Source code for ctdcal.fit_ctd

#!/usr/bin/env python
import logging
from pathlib import Path

import gsw
import numpy as np
import pandas as pd
import yaml
from scipy.ndimage.interpolation import shift

from . import convert as convert
from . import ctd_plots as ctd_plots
from . import flagging as flagging
from . import get_ctdcal_config
from . import process_ctd as process_ctd

cfg = get_ctdcal_config()
log = logging.getLogger(__name__)


[docs]def load_fit_yaml(fname=f"{cfg.dirs['logs']}fit_coefs.yaml", to_object=False):
    """Load polynomail fit order information from .yaml file."""

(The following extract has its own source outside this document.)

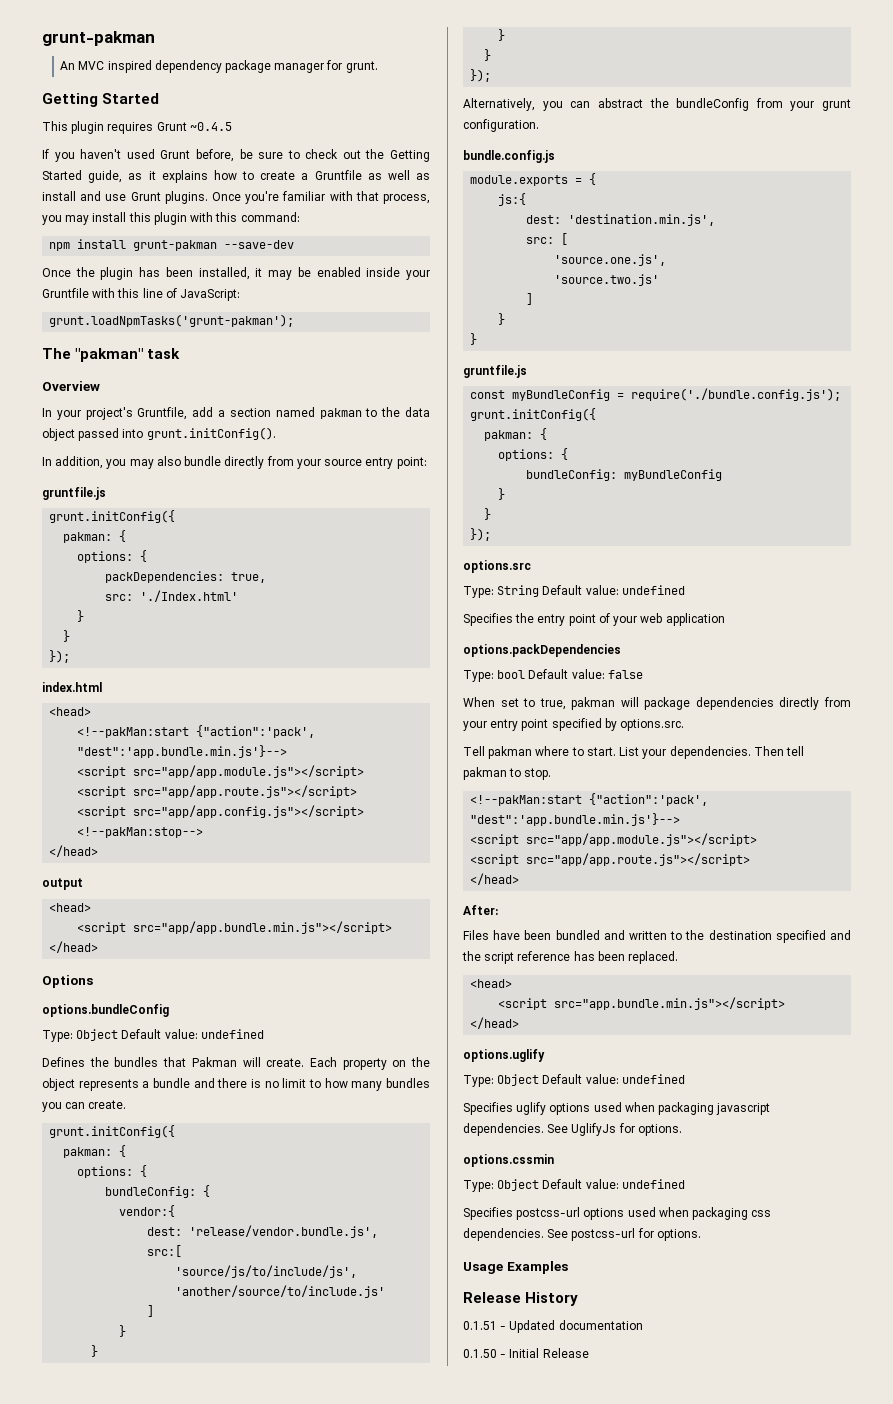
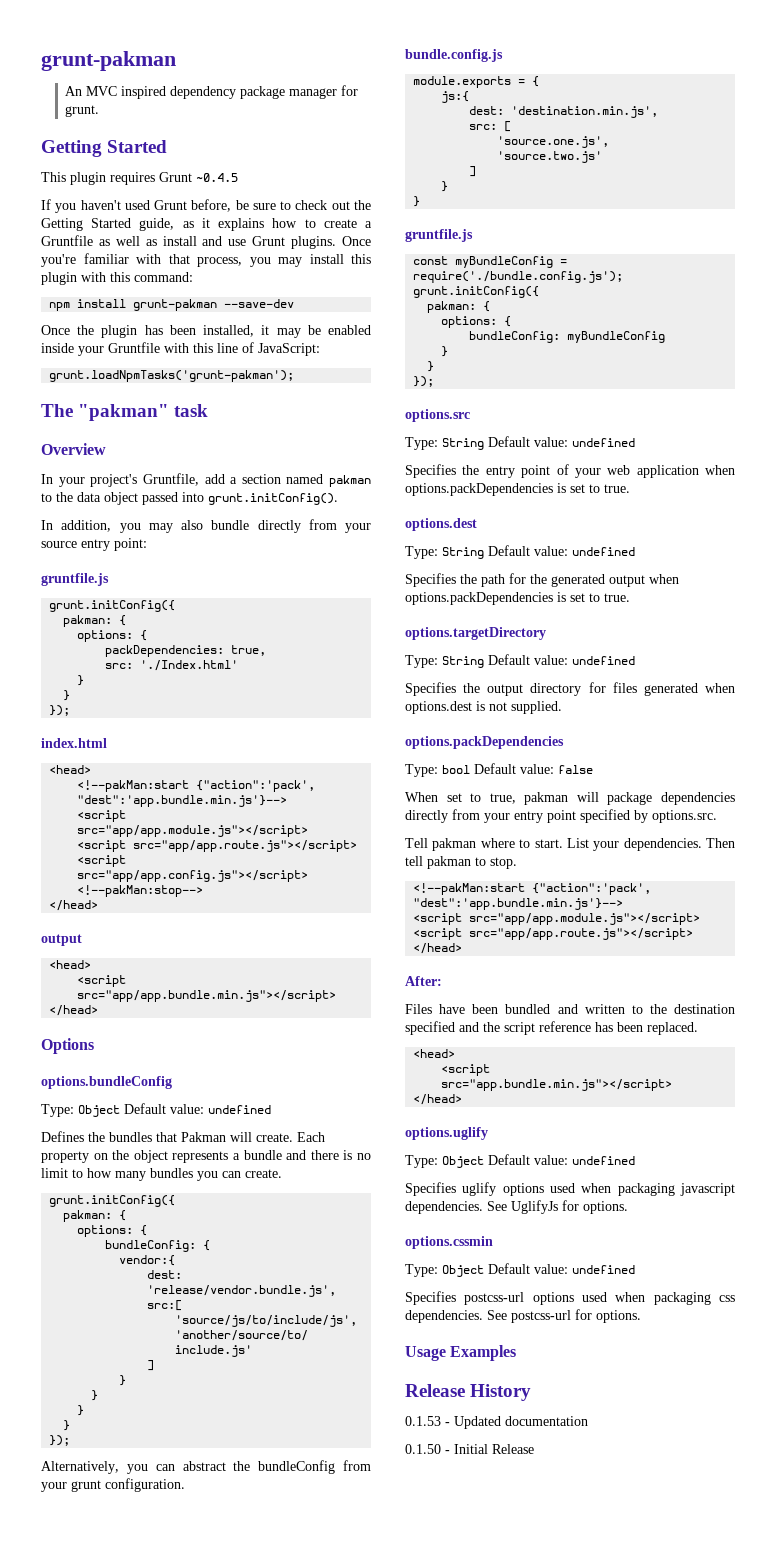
(725, 619) none -> [705,465,735,475] [405,483,630,496] [405,518,477,531] [405,545,635,559] [405,573,679,587] [405,592,630,605] [405,627,546,640] [405,654,635,668] [405,682,735,696] [405,701,562,714] when options.packDependencies is set to true. // options.dest // Type: String Default value: undefined // Specifies the path for the generated output when options.packDependencies is set to true. // options.targetDirectory // Type: String Default value: undefined // Specifies the output directory for files generated when options.dest is not supplied.
[463,1321,497,1330] 0.1.51 -> [405,1416,441,1426] 0.1.53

    with open(fname, "r") as f:
        ymlfile = yaml.safe_load(f)

    if to_object:
        return type("ymlfile", (object,), ymlfile)
    else:
        return ymlfile


[docs]def write_fit_yaml():
    """For future use with automated fitting routine(s).
    i.e., iterate to find best fit parameters, save to file"""
    pass


[docs]def cell_therm_mass_corr(temp, cond, sample_int=1 / 24, alpha=0.03, beta=1 / 7):
    """Correct conductivity signal for effects of cell thermal mass.

    Parameters
    ----------
    temp : array-like
        CTD temperature [degC]
    cond : array-like
        CTD conductivity [mS/cm]
    sample_int : float, optional
        CTD sample interval [seconds]
    alpha : float, optional
        Thermal anomaly amplitude
    beta : float, optional
        Thermal anomaly time constant

    Returns
    -------
    cond_corr : array-like
        Corrected CTD conductivity [mS/cm]

    Notes
    -----
    See Sea-Bird Seasoft V2 manual (Section 6, page 93) for equation information.
    Default alpha/beta values taken from Seasoft manual (page 92).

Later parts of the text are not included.